Tale tesi – che si ricollega fra l’altro a una serie di studi sullo sviluppo ineguale del capitalismo, in modo particolare di Paul A. Baran, di Andre Gunter-Frank e Samir Amin – tende a porre in rilievo come la dialettica sviluppo-sottosviluppo non si instauri fra due realtà estranee o anche genericamente collegate, ma presuma uno spazio economico unitario in cui lo sviluppo è il rovescio del sottosviluppo che gli è funzionale: in altri termini lo sviluppo di una parte è tutto giocato sul sottosviluppo dell’altra e viceversa e dunque il sottosviluppo del Sud è il risultato dello sviluppo capitalistico e non della sua assenza.

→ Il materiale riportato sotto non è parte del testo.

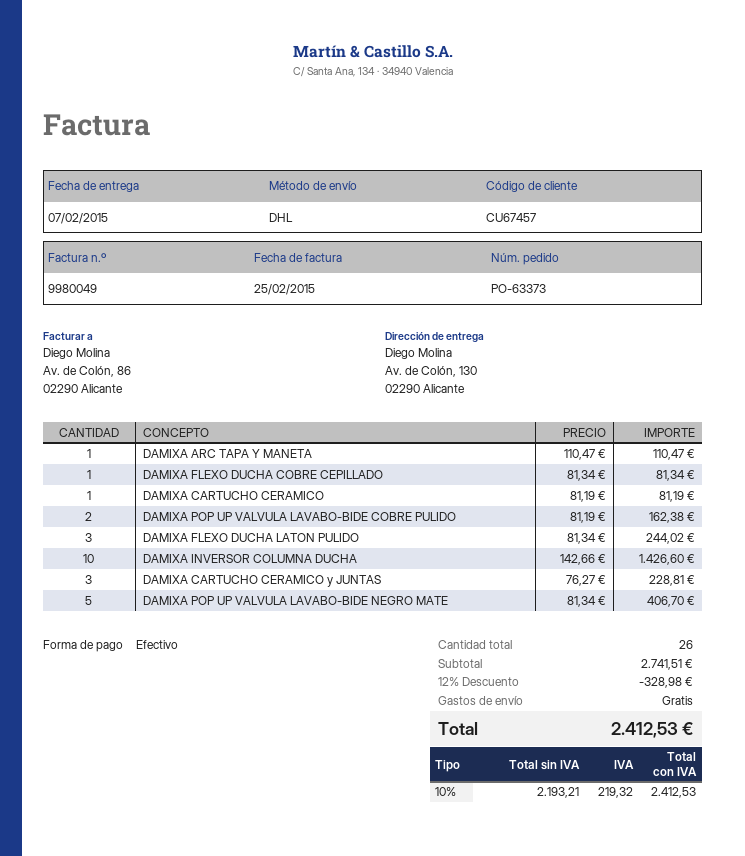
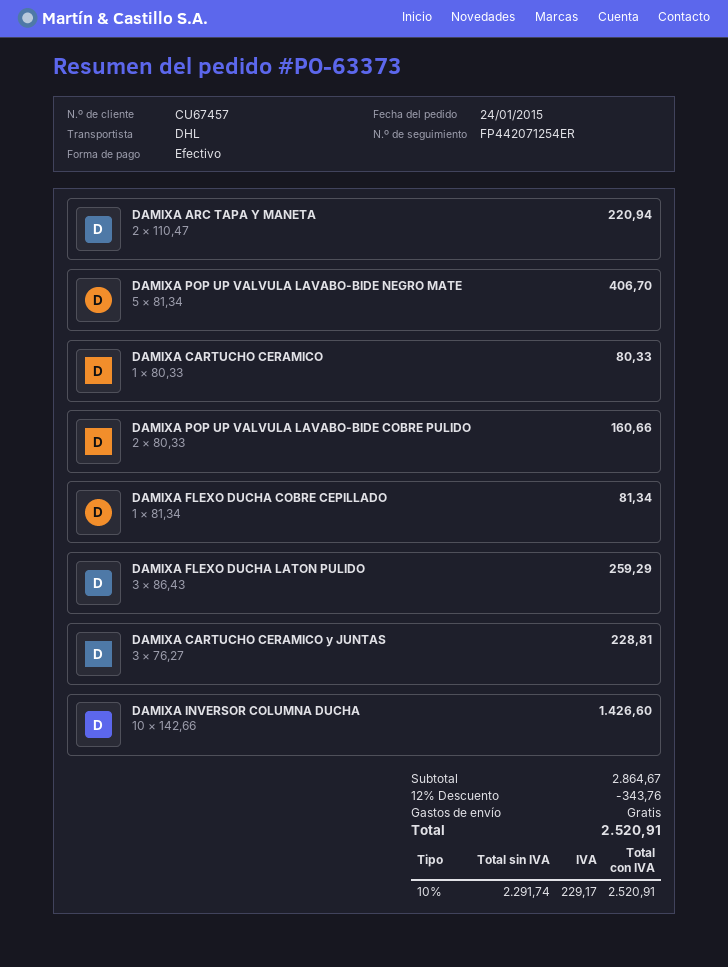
DAMIXA ARC TAPA Y MANETA: 1 x 110.47 = 110.47 -> 2 x 110.47 = 220.94
DAMIXA CARTUCHO CERAMICO: 1 x 81.19 = 81.19 -> 1 x 80.33 = 80.33
DAMIXA POP UP VALVULA LAVABO-BIDE COBRE PULIDO: 2 x 81.19 = 162.38 -> 2 x 80.33 = 160.66
DAMIXA FLEXO DUCHA LATON PULIDO: 3 x 81.34 = 244.02 -> 3 x 86.43 = 259.29
subtotal: 2741.51 -> 2864.67
discount: 12% = 328.98 -> 12% = 343.76
net: 2193.21 -> 2291.74
tax: 10% = 219.32 -> 10% = 229.17
total: 2412.53 -> 2520.91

Zitara, Capecelatro e Antonio Carlo furono accusati e tacciati di “nostalgie borboniche”. Perché? Per le differenti analisi – parzialmente anche rispetto a Gramsci – sulla Questione Meridionale?

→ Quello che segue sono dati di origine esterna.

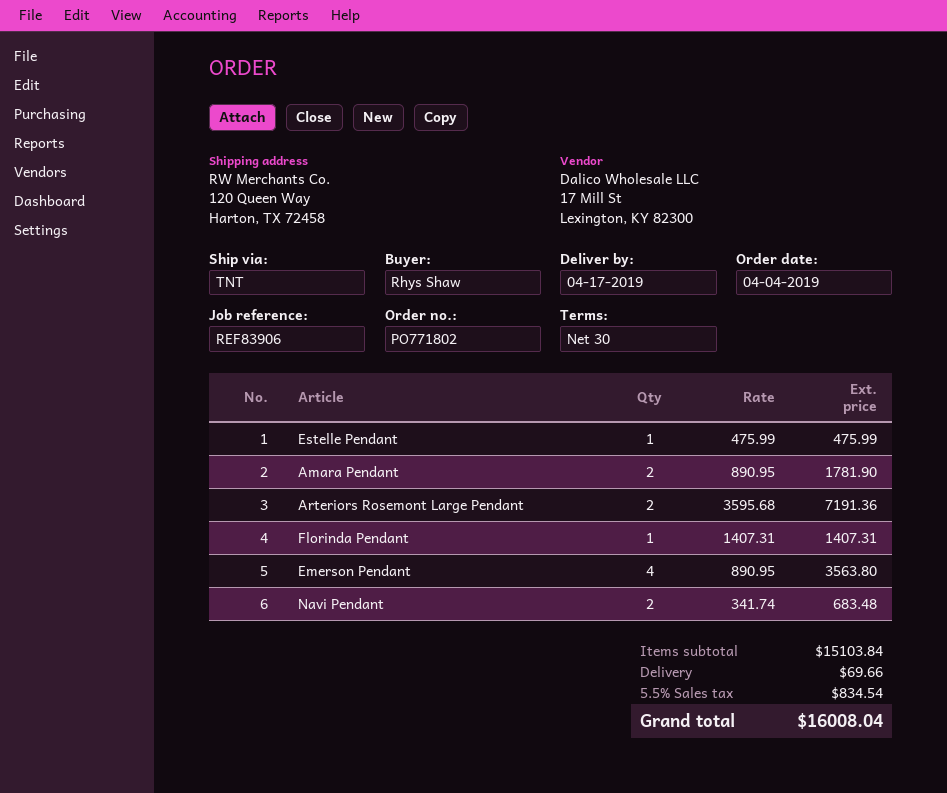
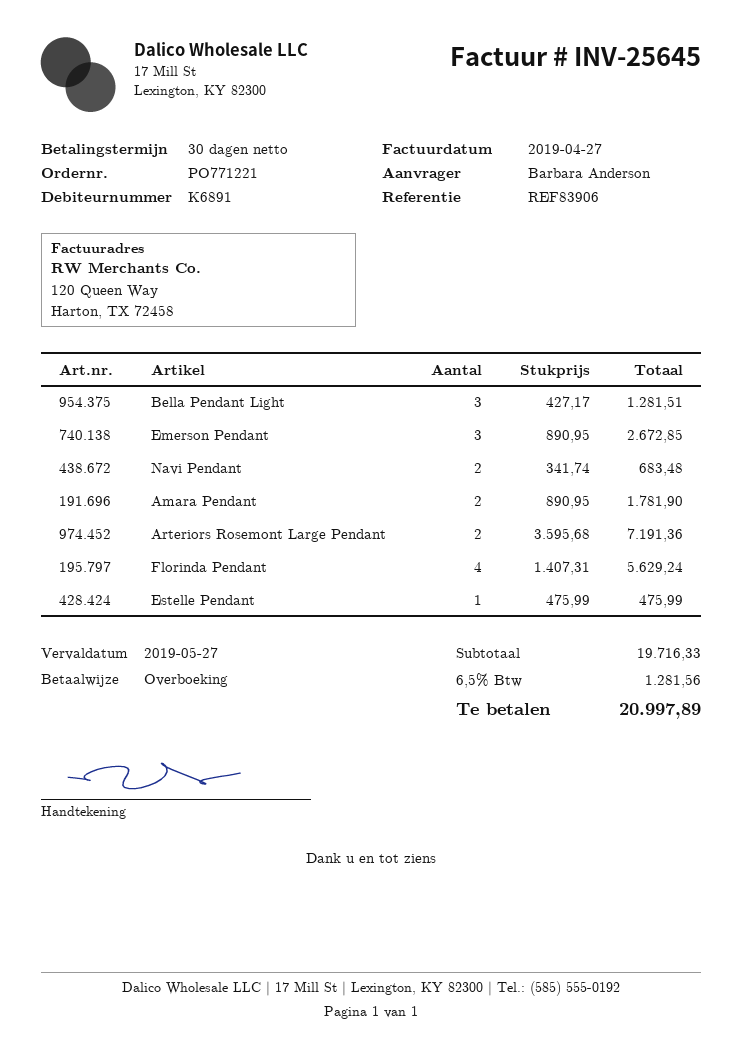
order number: PO771802 -> PO771221
ordered by: Rhys Shaw -> Barbara Anderson
Florinda Pendant: 1 x 1407.31 = 1407.31 -> 4 x 1407.31 = 5629.24
Emerson Pendant: 4 x 890.95 = 3563.80 -> 3 x 890.95 = 2672.85
Bella Pendant Light: none -> 3 x 427.17 = 1281.51
subtotal: 15103.84 -> 19716.33
shipping: 69.66 -> none
tax: 5.5% = 834.54 -> 6.5% = 1281.56
total: 16008.04 -> 20997.89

No: semplicemente perché avevano osato dissacrare quanto tutti avevano divinizzato: il movimento e il processo, considerato progressivo e progressista, del Risorgimento. Avevano osato mettere in dubbio e contestare le magnifiche sorti e progressive dello Stato unitario, sempre celebrato da chi a destra, a sinistra e a centro aveva sempre ritenuto che tutto si poteva criticare in Italia ma non l’Italia Unita e i suoi eroi risorgimentali.
am
Per ristabilire, con un minimo di decenza un po’ di verità storica occorrerebbe, messa da parte l’agiografia e l’oleografia patriottarda italiota, andare a spulciare fatti ed episodi che hanno contrassegnato, corposamente e non episodicamente, il Risorgimento e Garibaldi: Bronte e Francavilla per esempio. Che. non sono episodi né atipici né unici né lacerazioni fuggevoli di un processo più avanzato. Ebbene, a Bronte come a Francavilla vi fu un massacro, fu condotta una dura e spietata repressione nei confronti di contadini e artigiani, rei di aver creduto agli Editti Garibaldini del 17 Maggio e del 2 Giugno 1860 che avevano decretato la restituzione delle terre demaniali usurpate dai baroni, a chi avesse combattuto per l’Unità d’Italia. Così le carceri si riempirono in breve e assai più di prima. La grande speranza meridionale ottocentesca, quella di avere da parte dei contadini una porzione di terra, fu soffocata nel sangue e nella galera. Così la loro atavica, antica e spaventosa miseria continuò. Anzi: aumentò a dismisura. I mille andarono nel Sud semplicemente per “traslocare” manu militari, il popolo meridionale, dai Borbone ai Piemontesi. Altro che liberazione!
an
L’Unità d’Italia si risolverà sostanzialmente nella “piemontesizzazione” della Penisola e fu realizzata dal Regno del Piemonte, dalla Casa Savoia, dai suoi Ministri – da Cavour in primis – dal suo esercito in combutta con gli interessi degli industriali del Nord e degli agrari del Sud – il blocco storico gramsciano – contro gli interessi del Meridione e delle Isole e a favore del Nord; contro gli interessi del popolo, segnatamente del popolo-contadino del Sud; contro i paesi e a vantaggio delle città, contro l’agricoltura e a favore dell’industria.